In the records below, find the line that contains "2ft Natural Cedar" and the line that contains "total: 16883.66 -> 17108.61". Set down exactly those lines and every line between them, and nothing more.

(Records from a dataset)
* * *

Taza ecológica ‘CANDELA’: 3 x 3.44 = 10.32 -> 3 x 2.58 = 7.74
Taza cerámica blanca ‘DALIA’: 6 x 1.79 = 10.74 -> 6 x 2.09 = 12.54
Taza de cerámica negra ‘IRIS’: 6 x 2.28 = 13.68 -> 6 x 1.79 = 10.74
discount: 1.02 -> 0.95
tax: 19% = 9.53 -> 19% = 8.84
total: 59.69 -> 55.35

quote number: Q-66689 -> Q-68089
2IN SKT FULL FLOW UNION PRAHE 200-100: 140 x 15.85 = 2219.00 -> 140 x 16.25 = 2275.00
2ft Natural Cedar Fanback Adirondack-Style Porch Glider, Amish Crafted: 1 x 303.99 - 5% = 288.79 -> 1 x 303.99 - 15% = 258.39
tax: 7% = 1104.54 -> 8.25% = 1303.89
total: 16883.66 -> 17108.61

* * *

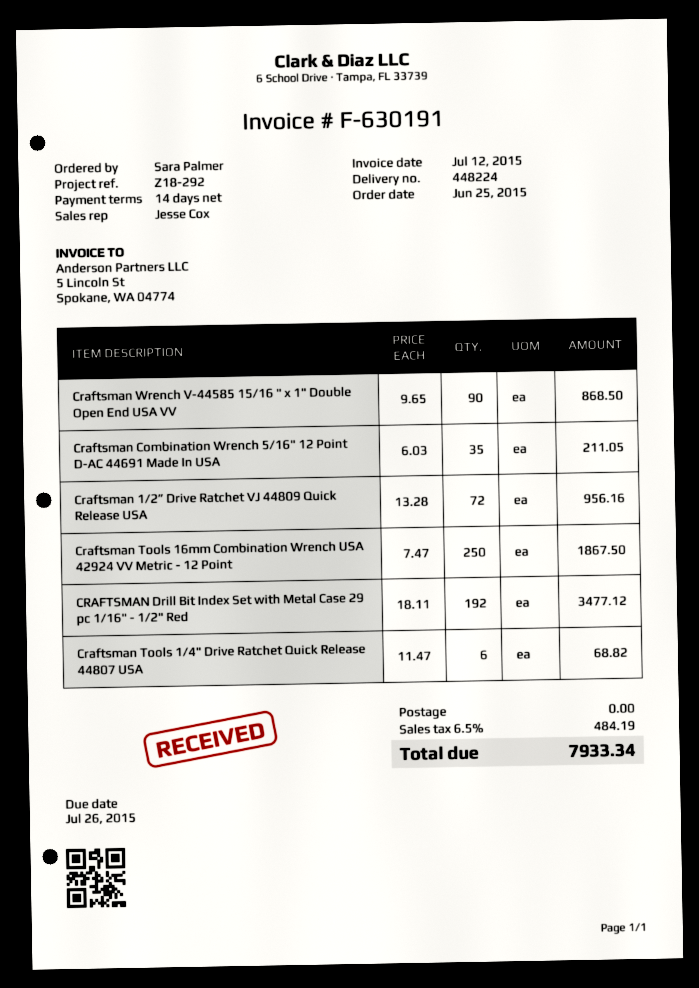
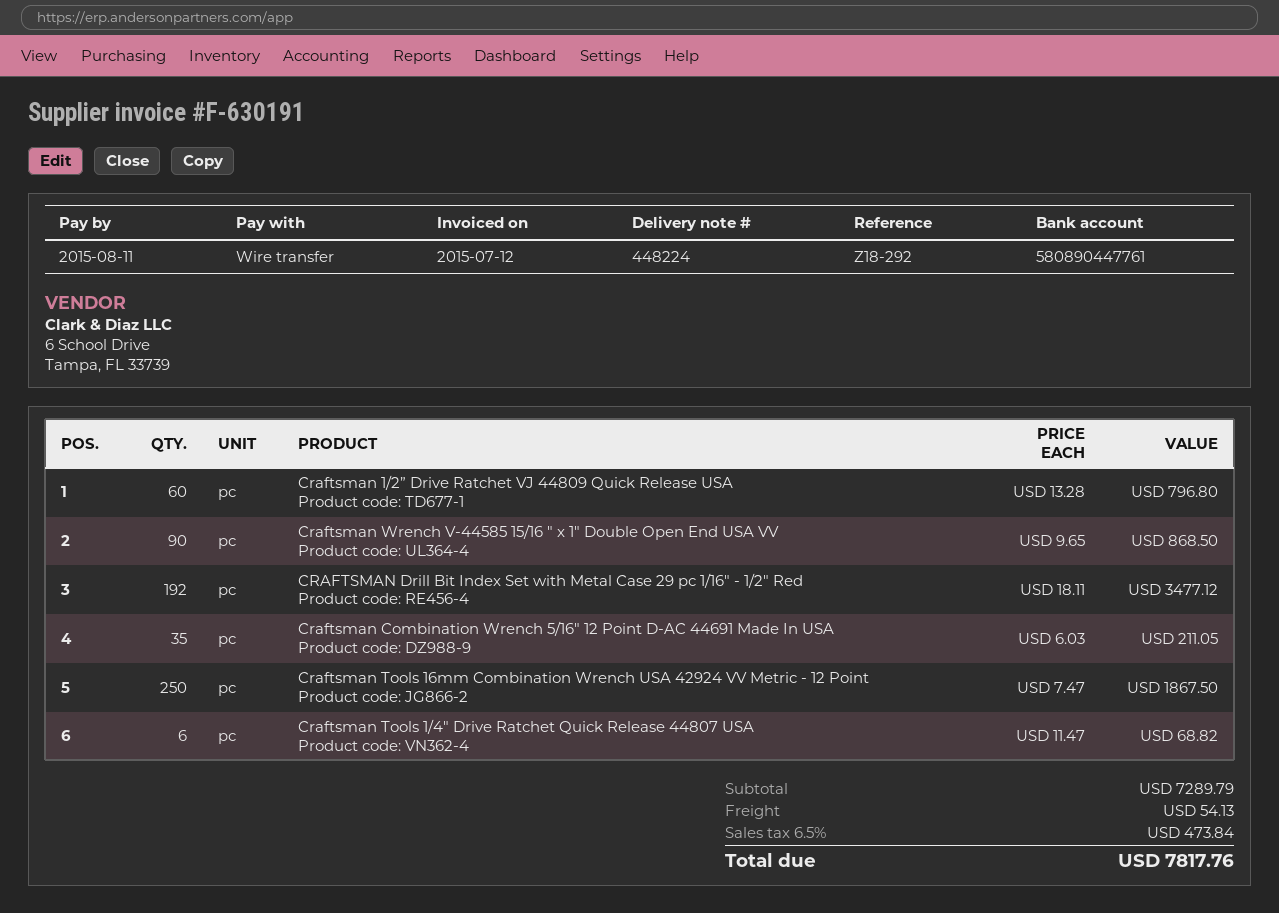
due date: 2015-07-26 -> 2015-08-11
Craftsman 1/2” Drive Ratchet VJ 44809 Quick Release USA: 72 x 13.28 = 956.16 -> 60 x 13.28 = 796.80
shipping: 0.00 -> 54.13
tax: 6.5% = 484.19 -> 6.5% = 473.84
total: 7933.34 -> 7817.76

* * *

Reply to the exercise
2ft Natural Cedar Fanback Adirondack-Style Porch Glider, Amish Crafted: 1 x 303.99 - 5% = 288.79 -> 1 x 303.99 - 15% = 258.39
tax: 7% = 1104.54 -> 8.25% = 1303.89
total: 16883.66 -> 17108.61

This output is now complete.